Start of SUPPLIED ENTRIES

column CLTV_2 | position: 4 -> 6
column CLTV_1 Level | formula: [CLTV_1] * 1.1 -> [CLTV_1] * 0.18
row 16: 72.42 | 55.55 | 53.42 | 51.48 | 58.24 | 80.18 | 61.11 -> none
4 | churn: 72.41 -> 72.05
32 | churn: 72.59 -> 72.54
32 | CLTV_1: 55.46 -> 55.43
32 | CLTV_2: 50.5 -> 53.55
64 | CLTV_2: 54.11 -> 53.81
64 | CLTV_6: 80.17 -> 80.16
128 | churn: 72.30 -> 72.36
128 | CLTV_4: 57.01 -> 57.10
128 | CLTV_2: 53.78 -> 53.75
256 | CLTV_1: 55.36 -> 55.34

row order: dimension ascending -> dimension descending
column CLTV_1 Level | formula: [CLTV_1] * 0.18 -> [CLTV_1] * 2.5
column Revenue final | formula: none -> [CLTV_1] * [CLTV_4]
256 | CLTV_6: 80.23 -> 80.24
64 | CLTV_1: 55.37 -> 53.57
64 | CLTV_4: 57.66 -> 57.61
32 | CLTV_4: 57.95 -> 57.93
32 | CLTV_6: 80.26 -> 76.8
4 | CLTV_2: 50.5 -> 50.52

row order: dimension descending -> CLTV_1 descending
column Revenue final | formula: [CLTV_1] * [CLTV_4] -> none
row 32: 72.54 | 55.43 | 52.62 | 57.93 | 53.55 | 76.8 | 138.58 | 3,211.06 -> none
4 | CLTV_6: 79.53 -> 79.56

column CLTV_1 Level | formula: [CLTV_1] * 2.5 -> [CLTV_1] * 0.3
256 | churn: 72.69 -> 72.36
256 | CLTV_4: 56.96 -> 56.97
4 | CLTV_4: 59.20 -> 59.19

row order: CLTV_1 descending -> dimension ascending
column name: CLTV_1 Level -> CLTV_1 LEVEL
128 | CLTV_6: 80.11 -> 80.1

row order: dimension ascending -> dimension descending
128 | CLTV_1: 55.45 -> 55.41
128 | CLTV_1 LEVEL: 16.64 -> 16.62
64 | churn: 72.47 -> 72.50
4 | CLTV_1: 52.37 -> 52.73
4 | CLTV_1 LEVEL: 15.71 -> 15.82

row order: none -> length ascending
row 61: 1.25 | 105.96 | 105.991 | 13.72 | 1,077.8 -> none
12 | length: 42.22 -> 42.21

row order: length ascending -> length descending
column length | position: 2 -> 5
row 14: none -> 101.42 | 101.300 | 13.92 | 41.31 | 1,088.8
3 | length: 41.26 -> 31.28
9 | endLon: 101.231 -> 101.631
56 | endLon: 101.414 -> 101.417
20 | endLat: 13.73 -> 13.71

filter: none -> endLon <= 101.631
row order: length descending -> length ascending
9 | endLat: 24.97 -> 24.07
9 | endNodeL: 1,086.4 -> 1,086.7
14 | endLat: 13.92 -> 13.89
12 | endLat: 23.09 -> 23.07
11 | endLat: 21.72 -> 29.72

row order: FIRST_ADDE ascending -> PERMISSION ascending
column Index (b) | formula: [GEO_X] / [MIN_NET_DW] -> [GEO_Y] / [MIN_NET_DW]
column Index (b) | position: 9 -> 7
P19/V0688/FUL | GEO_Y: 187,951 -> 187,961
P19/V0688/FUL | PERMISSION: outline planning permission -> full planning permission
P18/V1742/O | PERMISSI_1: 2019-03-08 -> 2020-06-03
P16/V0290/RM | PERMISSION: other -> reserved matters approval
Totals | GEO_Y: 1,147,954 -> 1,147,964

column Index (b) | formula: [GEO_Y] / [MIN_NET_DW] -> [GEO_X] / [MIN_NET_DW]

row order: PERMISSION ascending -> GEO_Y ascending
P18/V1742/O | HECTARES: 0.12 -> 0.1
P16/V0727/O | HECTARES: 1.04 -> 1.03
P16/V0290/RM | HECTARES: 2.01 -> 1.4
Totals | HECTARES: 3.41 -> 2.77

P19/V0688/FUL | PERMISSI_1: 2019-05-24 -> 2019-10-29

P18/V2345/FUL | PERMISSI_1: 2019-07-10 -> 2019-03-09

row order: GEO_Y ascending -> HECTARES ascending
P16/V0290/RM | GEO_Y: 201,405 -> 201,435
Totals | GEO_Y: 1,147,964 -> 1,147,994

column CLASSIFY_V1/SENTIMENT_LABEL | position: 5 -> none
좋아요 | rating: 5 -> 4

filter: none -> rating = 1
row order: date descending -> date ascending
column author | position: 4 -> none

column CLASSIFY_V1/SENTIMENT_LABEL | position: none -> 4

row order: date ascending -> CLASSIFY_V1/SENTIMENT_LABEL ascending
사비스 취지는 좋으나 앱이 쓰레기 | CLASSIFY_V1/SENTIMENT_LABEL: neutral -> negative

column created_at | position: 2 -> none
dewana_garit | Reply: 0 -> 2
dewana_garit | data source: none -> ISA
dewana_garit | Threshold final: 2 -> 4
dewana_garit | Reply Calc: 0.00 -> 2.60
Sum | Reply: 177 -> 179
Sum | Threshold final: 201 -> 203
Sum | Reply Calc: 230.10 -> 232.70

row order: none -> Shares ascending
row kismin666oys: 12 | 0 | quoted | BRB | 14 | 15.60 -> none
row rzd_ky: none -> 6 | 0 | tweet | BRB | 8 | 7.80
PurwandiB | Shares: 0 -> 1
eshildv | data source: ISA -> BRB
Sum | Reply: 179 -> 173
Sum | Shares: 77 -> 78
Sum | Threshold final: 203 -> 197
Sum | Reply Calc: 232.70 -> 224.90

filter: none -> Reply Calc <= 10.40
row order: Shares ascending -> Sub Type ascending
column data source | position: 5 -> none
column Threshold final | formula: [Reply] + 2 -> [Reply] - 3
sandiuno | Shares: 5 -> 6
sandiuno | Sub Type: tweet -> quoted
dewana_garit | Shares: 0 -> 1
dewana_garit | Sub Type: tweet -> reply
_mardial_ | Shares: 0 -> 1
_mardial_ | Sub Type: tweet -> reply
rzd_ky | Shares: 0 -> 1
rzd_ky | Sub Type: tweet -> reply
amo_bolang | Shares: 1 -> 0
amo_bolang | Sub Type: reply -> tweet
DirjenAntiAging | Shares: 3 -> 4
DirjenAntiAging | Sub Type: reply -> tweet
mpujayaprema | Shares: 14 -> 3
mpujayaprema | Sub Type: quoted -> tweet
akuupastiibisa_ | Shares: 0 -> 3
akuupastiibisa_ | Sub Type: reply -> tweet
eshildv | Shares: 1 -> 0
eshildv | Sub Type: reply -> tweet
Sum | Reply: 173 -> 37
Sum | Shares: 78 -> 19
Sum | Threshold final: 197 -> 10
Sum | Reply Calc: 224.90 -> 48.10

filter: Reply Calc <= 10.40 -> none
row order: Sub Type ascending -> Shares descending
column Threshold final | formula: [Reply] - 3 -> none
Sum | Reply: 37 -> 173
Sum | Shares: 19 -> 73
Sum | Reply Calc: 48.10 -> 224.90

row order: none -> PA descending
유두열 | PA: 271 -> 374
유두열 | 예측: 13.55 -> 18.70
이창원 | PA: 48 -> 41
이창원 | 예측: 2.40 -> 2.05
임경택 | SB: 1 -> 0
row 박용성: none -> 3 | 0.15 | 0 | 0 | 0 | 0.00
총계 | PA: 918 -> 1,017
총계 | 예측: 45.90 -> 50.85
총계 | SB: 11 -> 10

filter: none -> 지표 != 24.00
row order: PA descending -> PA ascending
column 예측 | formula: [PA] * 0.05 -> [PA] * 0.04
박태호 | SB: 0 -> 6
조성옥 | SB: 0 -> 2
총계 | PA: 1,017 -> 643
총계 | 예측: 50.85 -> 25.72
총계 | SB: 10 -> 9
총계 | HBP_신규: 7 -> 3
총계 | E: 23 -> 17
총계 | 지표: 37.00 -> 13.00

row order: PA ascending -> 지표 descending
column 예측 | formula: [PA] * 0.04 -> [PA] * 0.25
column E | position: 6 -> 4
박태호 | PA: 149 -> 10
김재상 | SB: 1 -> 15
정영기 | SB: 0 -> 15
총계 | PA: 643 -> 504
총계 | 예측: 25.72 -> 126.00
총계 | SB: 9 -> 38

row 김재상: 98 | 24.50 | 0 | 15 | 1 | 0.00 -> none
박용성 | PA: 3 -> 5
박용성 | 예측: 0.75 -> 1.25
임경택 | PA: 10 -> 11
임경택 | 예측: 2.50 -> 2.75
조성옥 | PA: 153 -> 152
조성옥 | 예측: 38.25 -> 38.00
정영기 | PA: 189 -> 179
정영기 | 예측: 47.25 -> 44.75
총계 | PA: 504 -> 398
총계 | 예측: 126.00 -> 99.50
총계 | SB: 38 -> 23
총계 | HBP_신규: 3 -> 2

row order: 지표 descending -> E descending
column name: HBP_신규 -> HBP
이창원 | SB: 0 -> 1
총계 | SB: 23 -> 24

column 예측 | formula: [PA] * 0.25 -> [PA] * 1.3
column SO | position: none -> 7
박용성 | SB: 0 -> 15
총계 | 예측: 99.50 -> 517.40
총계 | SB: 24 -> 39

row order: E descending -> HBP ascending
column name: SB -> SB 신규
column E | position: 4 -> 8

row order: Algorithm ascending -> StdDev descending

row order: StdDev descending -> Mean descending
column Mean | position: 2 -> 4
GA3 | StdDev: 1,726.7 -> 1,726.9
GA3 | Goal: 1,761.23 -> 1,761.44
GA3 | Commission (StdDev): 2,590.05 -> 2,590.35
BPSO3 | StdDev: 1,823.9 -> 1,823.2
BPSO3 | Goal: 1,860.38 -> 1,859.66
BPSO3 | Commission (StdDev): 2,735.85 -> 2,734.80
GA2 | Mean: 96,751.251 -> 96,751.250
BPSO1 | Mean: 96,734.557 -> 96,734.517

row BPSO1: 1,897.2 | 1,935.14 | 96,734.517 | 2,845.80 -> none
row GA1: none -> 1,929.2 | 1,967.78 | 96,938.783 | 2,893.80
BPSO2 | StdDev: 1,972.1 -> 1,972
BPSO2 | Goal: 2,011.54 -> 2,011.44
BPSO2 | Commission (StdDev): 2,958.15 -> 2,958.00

End of SUPPLIED ENTRIES

**EXERCISE OBJECTIVE:**
Up to and including the line that contains "128 | churn: 72.30 -> 72.36", restate word for word every line of the entries, starting from the first.

**SOLUTION:**
column CLTV_2 | position: 4 -> 6
column CLTV_1 Level | formula: [CLTV_1] * 1.1 -> [CLTV_1] * 0.18
row 16: 72.42 | 55.55 | 53.42 | 51.48 | 58.24 | 80.18 | 61.11 -> none
4 | churn: 72.41 -> 72.05
32 | churn: 72.59 -> 72.54
32 | CLTV_1: 55.46 -> 55.43
32 | CLTV_2: 50.5 -> 53.55
64 | CLTV_2: 54.11 -> 53.81
64 | CLTV_6: 80.17 -> 80.16
128 | churn: 72.30 -> 72.36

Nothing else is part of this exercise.